Itemized modification records:
- - -
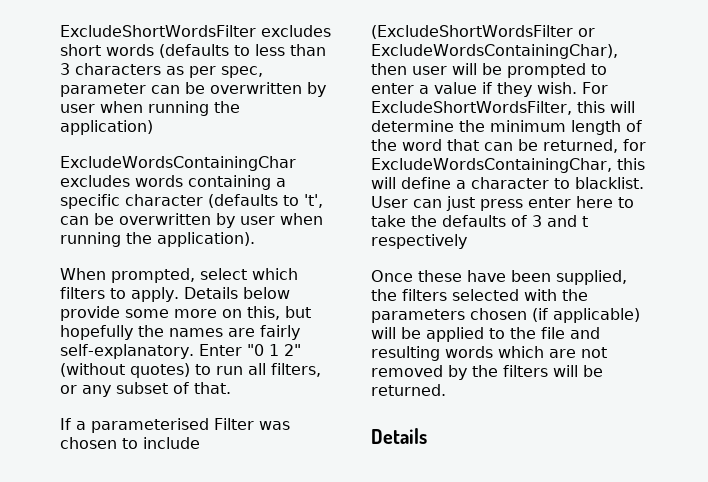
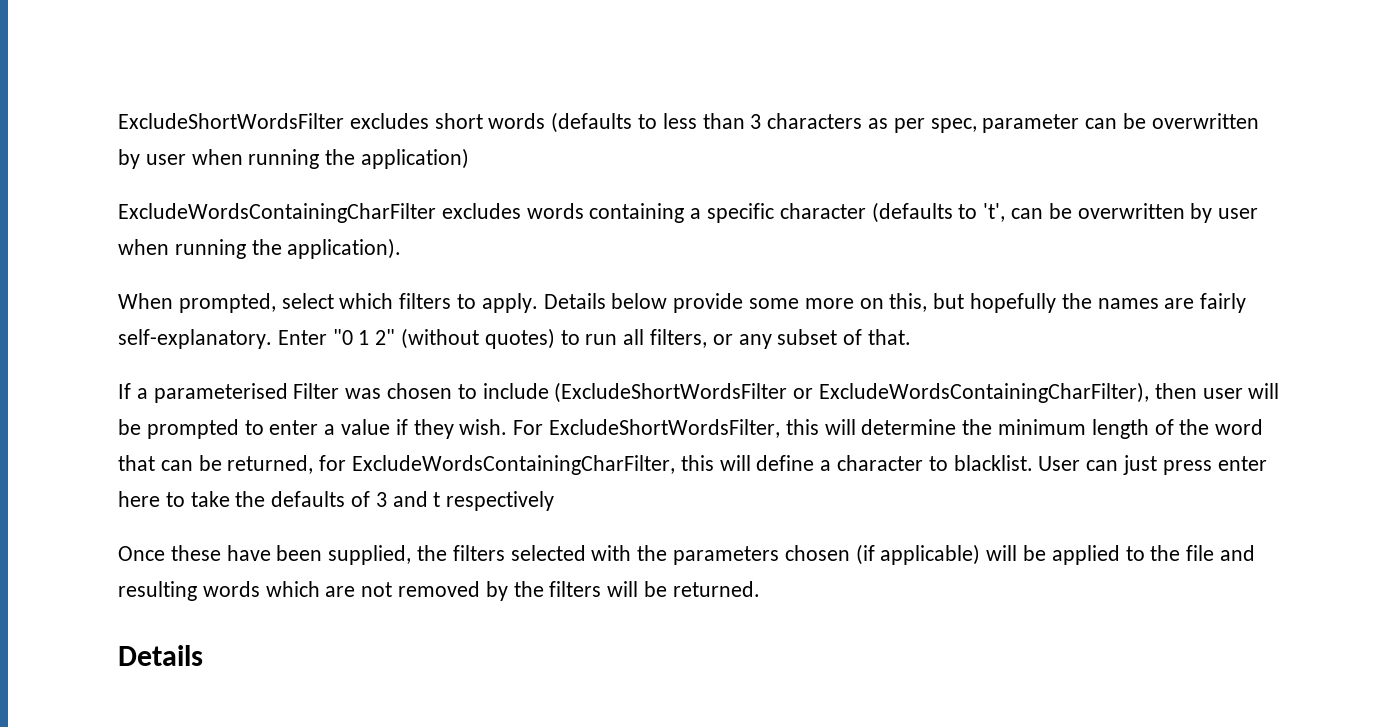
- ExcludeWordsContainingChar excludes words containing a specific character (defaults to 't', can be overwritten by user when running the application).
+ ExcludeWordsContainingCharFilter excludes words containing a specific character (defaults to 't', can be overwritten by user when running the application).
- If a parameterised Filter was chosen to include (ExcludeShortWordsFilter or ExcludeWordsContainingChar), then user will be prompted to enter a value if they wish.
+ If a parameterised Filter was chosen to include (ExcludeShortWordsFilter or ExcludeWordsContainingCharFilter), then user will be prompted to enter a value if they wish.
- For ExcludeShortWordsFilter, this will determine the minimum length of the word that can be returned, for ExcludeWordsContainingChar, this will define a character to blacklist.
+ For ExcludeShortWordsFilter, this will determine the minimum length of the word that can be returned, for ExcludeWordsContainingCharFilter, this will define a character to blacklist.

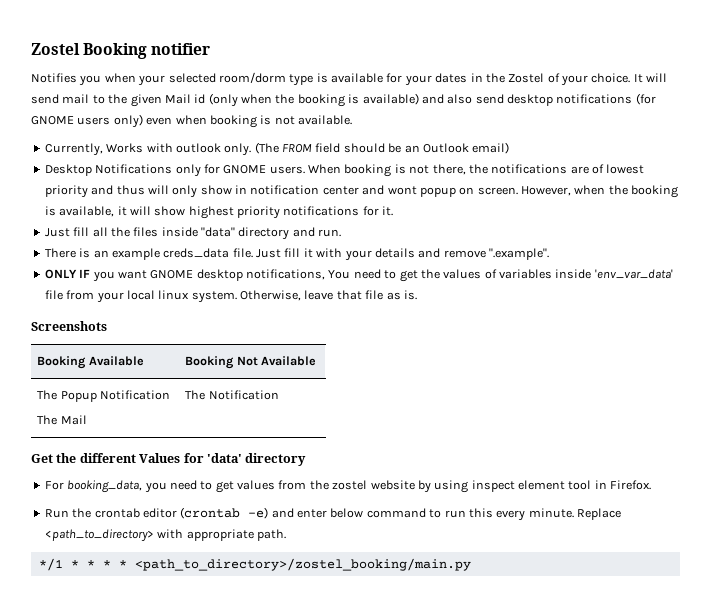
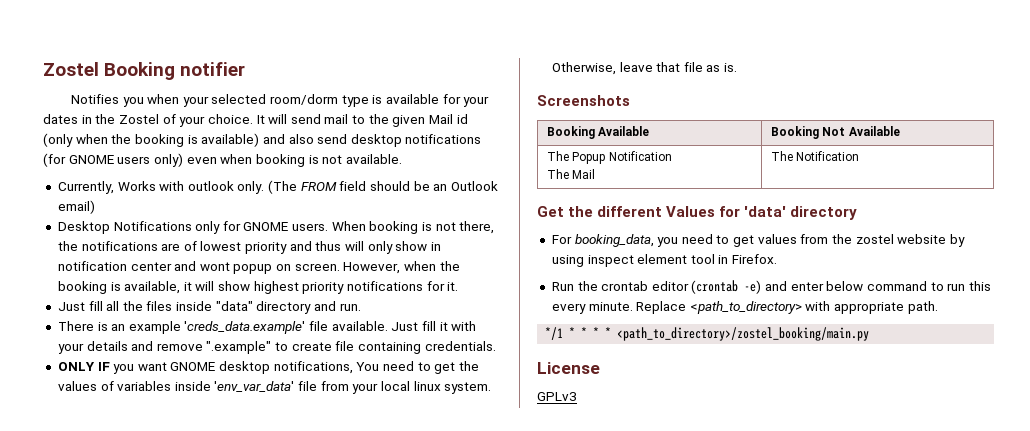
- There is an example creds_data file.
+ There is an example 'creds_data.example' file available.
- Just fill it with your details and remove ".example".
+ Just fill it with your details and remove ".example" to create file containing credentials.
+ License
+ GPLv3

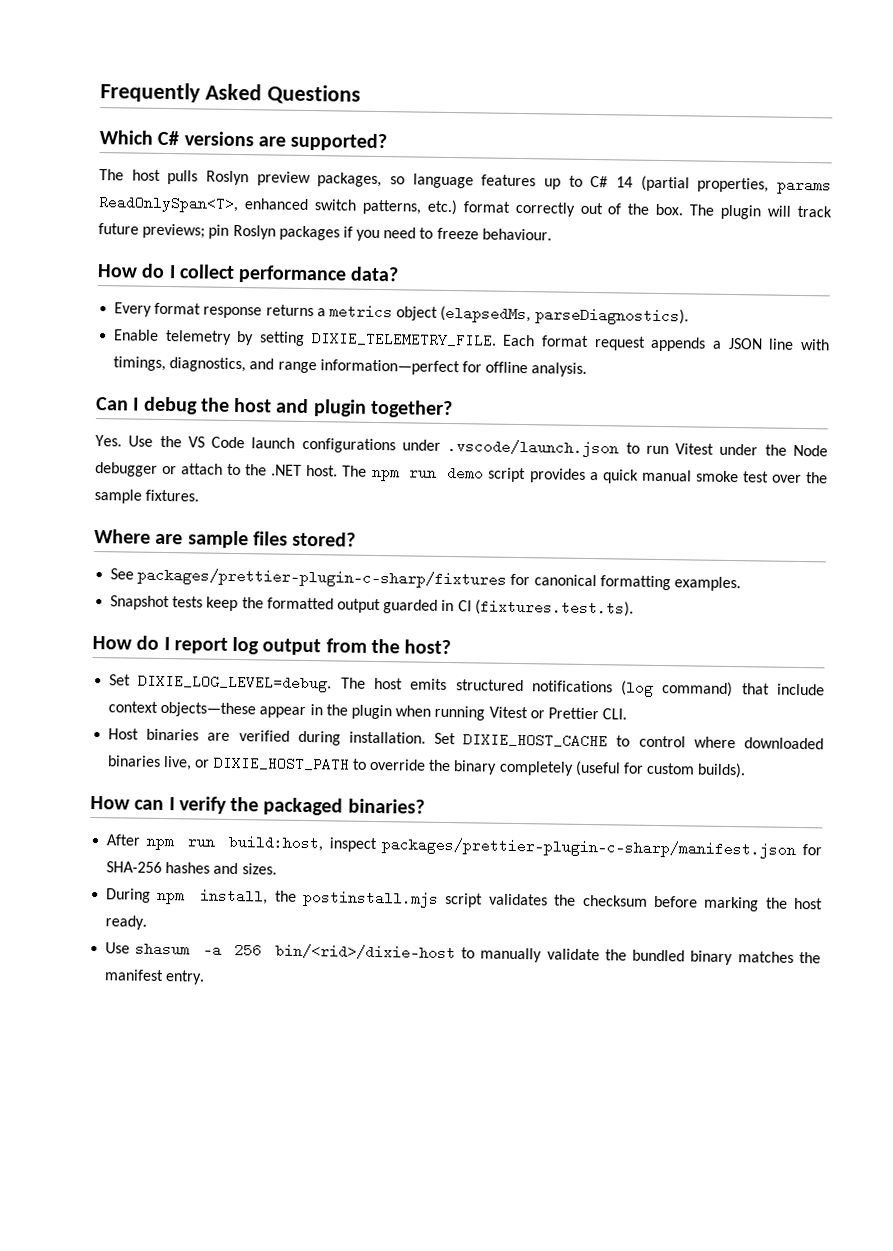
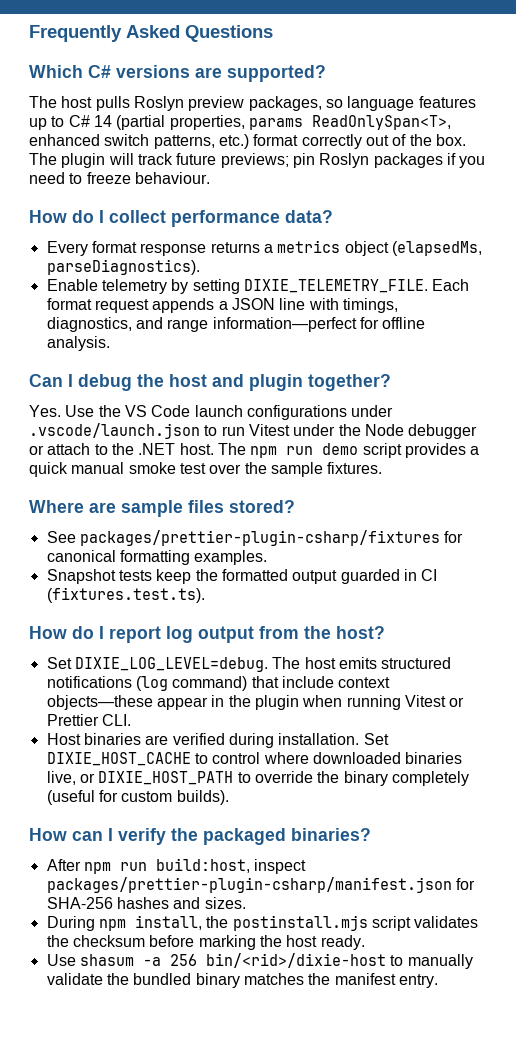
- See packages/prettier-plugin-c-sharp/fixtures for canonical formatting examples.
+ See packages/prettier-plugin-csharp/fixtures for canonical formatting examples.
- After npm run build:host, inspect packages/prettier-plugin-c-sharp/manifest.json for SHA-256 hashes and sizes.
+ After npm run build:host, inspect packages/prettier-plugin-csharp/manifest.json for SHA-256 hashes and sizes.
- - -
◆ Instructions for the task
Go through the entries above and report how many lines hold the word "inspect". Nothing but the number is needed.

◆ Written response
2